Is it superficial to enhance your feminine attributes? Do you do courses to enhance your trade? Do you eat right and exercise to look fit and healthy? Do you dress well because you feel good about it? Do you get a haircut and groom yourself to look polished? Most importantly do you smile when you look at a beautiful person? I do and I like to be that beautiful person too.



  1. Rightly said Antonia.. My mom is the same as yours. Such an austere life but she loves watching me applying eye liner. She says I’m beautiful. You know whenever I go to my parents’ house, I try to put on little make up on her. Laughingly she has “I now look like a clown”.. Ha hahaha

    • I feel blessed to have such an angel for a mum! Makeup is an acquired taste, it does ‘feel’ funny for the first time. Like when your Optometrist says you need glasses and you hide away for a while, few months later it feels odd without them.

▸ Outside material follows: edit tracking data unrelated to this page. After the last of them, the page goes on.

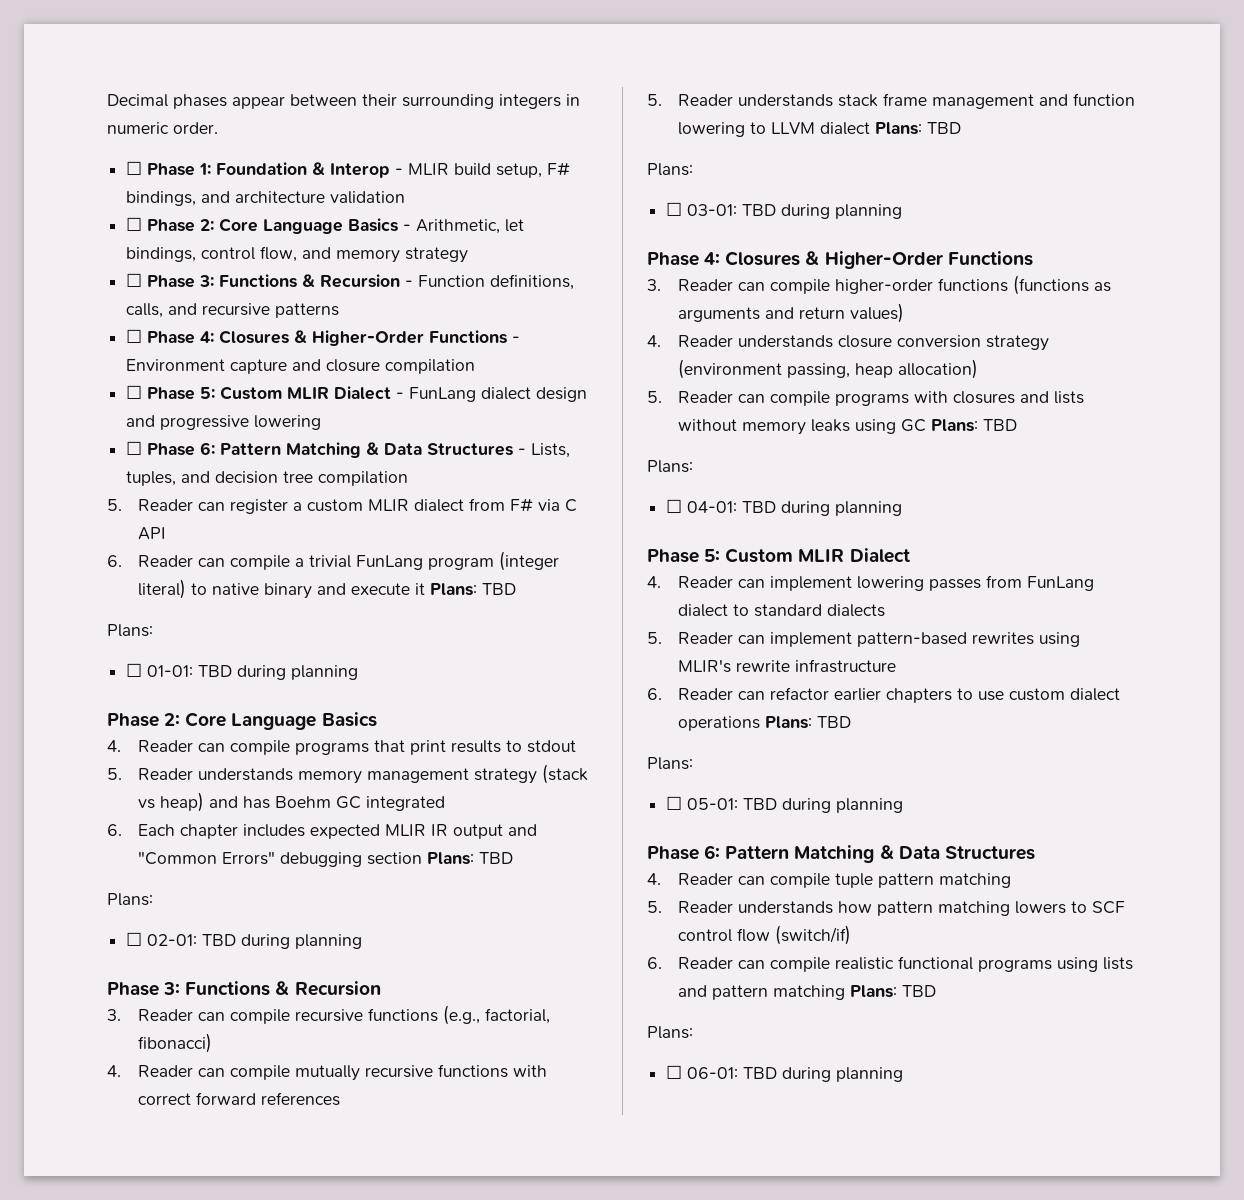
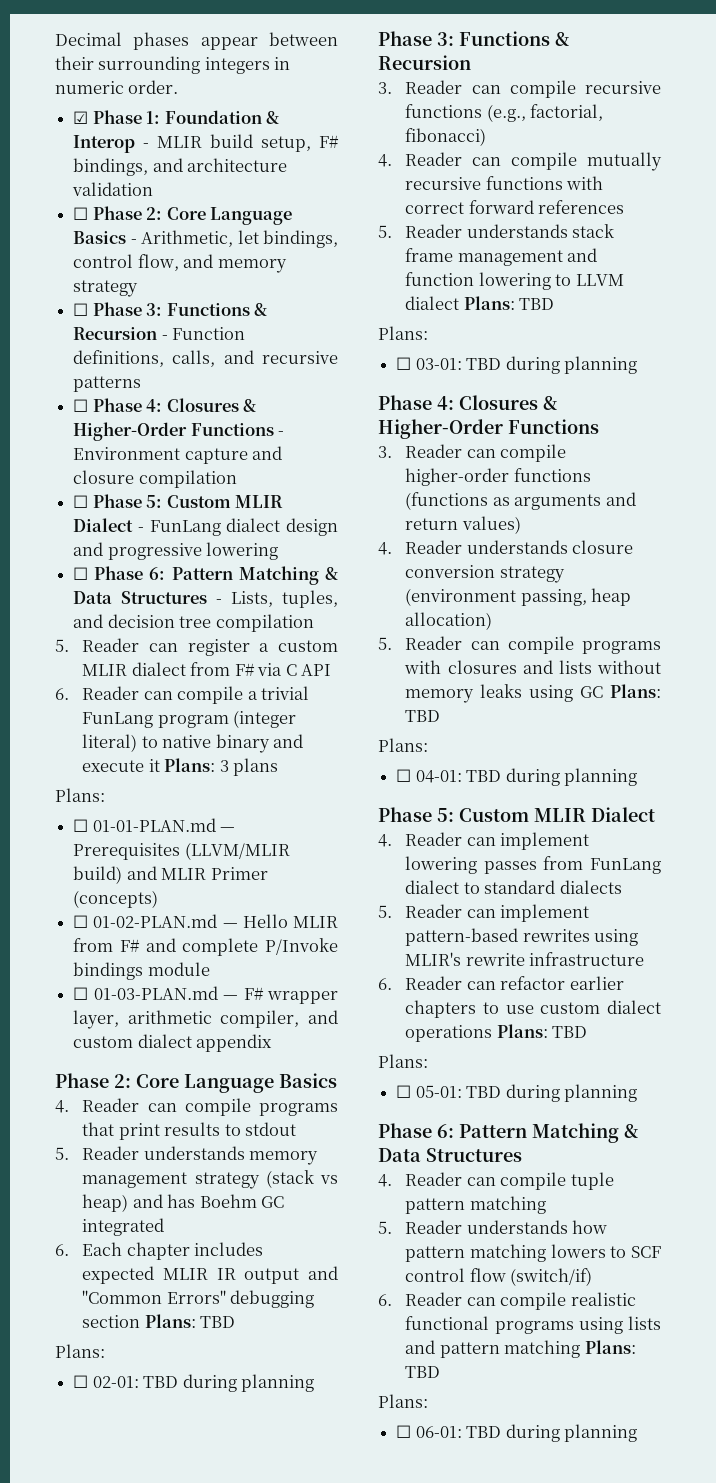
- ☐ Phase 1: Foundation & Interop - MLIR build setup, F# bindings, and architecture validation
+ ☑ Phase 1: Foundation & Interop - MLIR build setup, F# bindings, and architecture validation
- 6. Reader can compile a trivial FunLang program (integer literal) to native binary and execute it Plans: TBD
+ 6. Reader can compile a trivial FunLang program (integer literal) to native binary and execute it Plans: 3 plans
  Plans:
- ☐ 01-01: TBD during planning
+ ☐ 01-01-PLAN.md — Prerequisites (LLVM/MLIR build) and MLIR Primer (concepts)
+ ☐ 01-02-PLAN.md — Hello MLIR from F# and complete P/Invoke bindings module
+ ☐ 01-03-PLAN.md — F# wrapper layer, arithmetic compiler, and custom dialect appendix

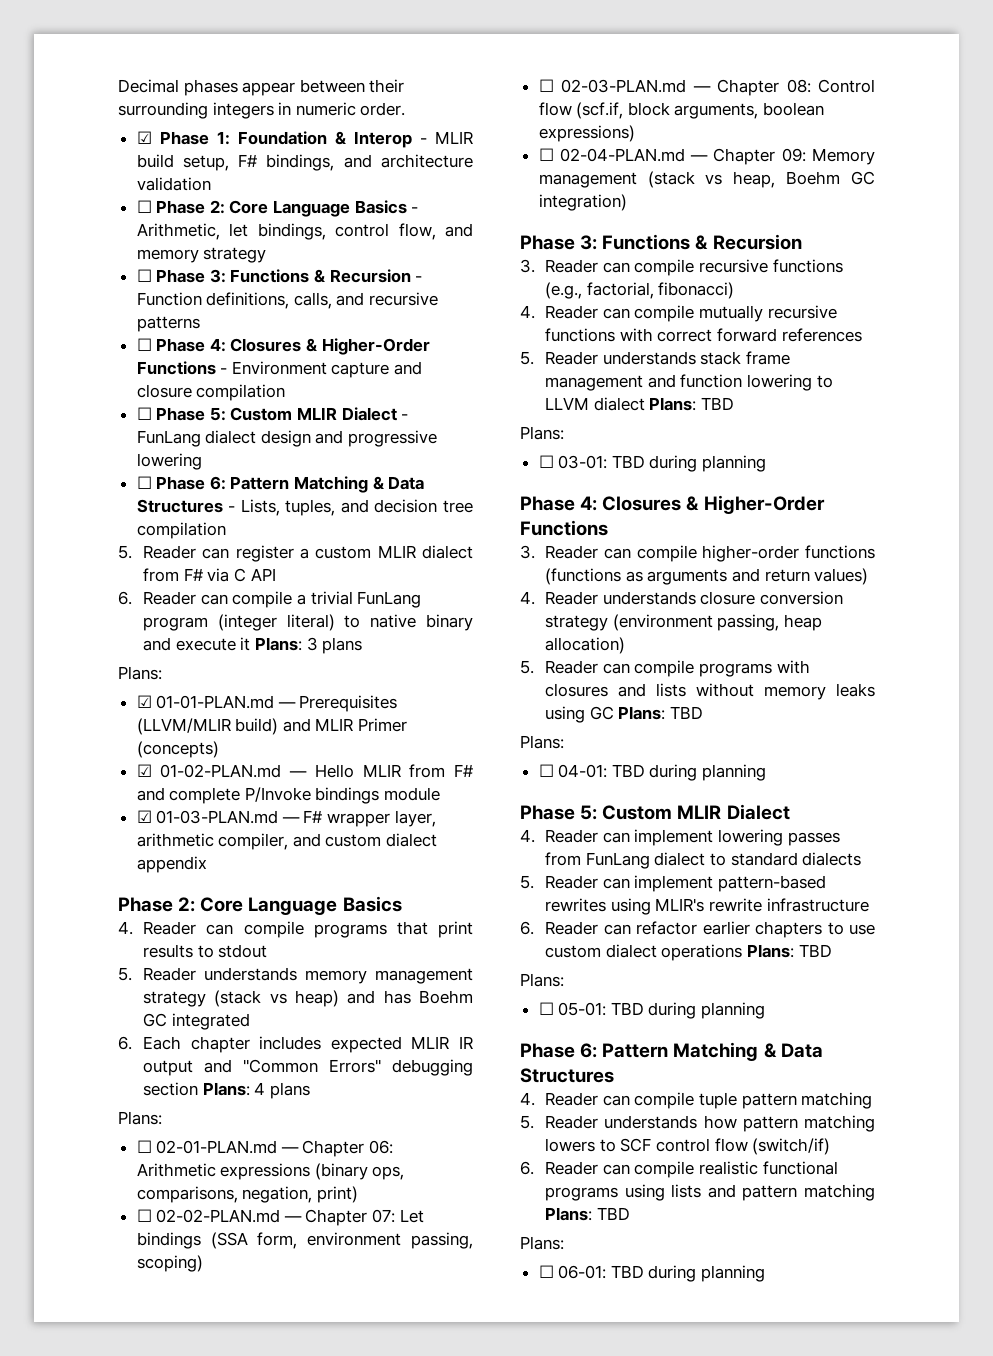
- ☐ 01-01-PLAN.md — Prerequisites (LLVM/MLIR build) and MLIR Primer (concepts)
+ ☑ 01-01-PLAN.md — Prerequisites (LLVM/MLIR build) and MLIR Primer (concepts)
- ☐ 01-02-PLAN.md — Hello MLIR from F# and complete P/Invoke bindings module
+ ☑ 01-02-PLAN.md — Hello MLIR from F# and complete P/Invoke bindings module
- ☐ 01-03-PLAN.md — F# wrapper layer, arithmetic compiler, and custom dialect appendix
+ ☑ 01-03-PLAN.md — F# wrapper layer, arithmetic compiler, and custom dialect appendix
- 6. Each chapter includes expected MLIR IR output and "Common Errors" debugging section Plans: TBD
+ 6. Each chapter includes expected MLIR IR output and "Common Errors" debugging section Plans: 4 plans
  Plans:
- ☐ 02-01: TBD during planning
+ ☐ 02-01-PLAN.md — Chapter 06: Arithmetic expressions (binary ops, comparisons, negation, print)
+ ☐ 02-02-PLAN.md — Chapter 07: Let bindings (SSA form, environment passing, scoping)
+ ☐ 02-03-PLAN.md — Chapter 08: Control flow (scf.if, block arguments, boolean expressions)
+ ☐ 02-04-PLAN.md — Chapter 09: Memory management (stack vs heap, Boehm GC integration)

  2. Some churches here brand women who make-up as ‘worldly.’ That irritates me a lot, because I don’t see anywhere in the bible where it was condemned. Even Esther, who later became queen, underwent intensive beauty care before she appearing in the king’s court alongside other women. For me, I love ladies who know how to look good. I address them as ‘babes.’ Glad you shared this one, Antonia.

    • Exactly! I think it is worldly of people to dub women who apply makeup as worldly. It should be our actions and that classify us, if at all. some of these so called worldly women are the kindest, and most compassionate people i have come across. Most of the non makeup women ‘tend’ (I am not generalising here, just trying to make a point) to be harshly judgmental and quite critical. I think its about time we as a society stopped judging people and trying to coerce everyone into accepting one way of thought and behaviour. We are people, free children of God, not machines out of an assembly line! the only thing we should do is try to please God and no where in the bible does it say do not apply makeup. There is a mention that virtues are better than finely braided hair but it doesn’t condemn the use of makeup. A woman is encouraged to ‘please her husband’, virtues can only do so much! LMAO

  3. Most people don’t realize that some of the earliest remains of ancient Egypt is literally a makeup holder. Obviously, they used it for purposes of keeping the harsh sun out of their eyes, but I’m sure that a desire for aesthetics evolved with the usage. Interesting post.

    • Pots of red oxide for colouring the lips I believe, if memory serves me right. Even if you look at all tribal cultures, decoration by tattoo, paint, feathers, branches, leaves, etc. Were practiced globally. Females have always darkened their eyes and lips, no one ever decided to colour their nose purple! This post is in response to a person on a forum I visited, criticising women for using cosmetics. Bet that guy is the first one who turns his head when a gorgeous woman walks in with full makeup on! Lol!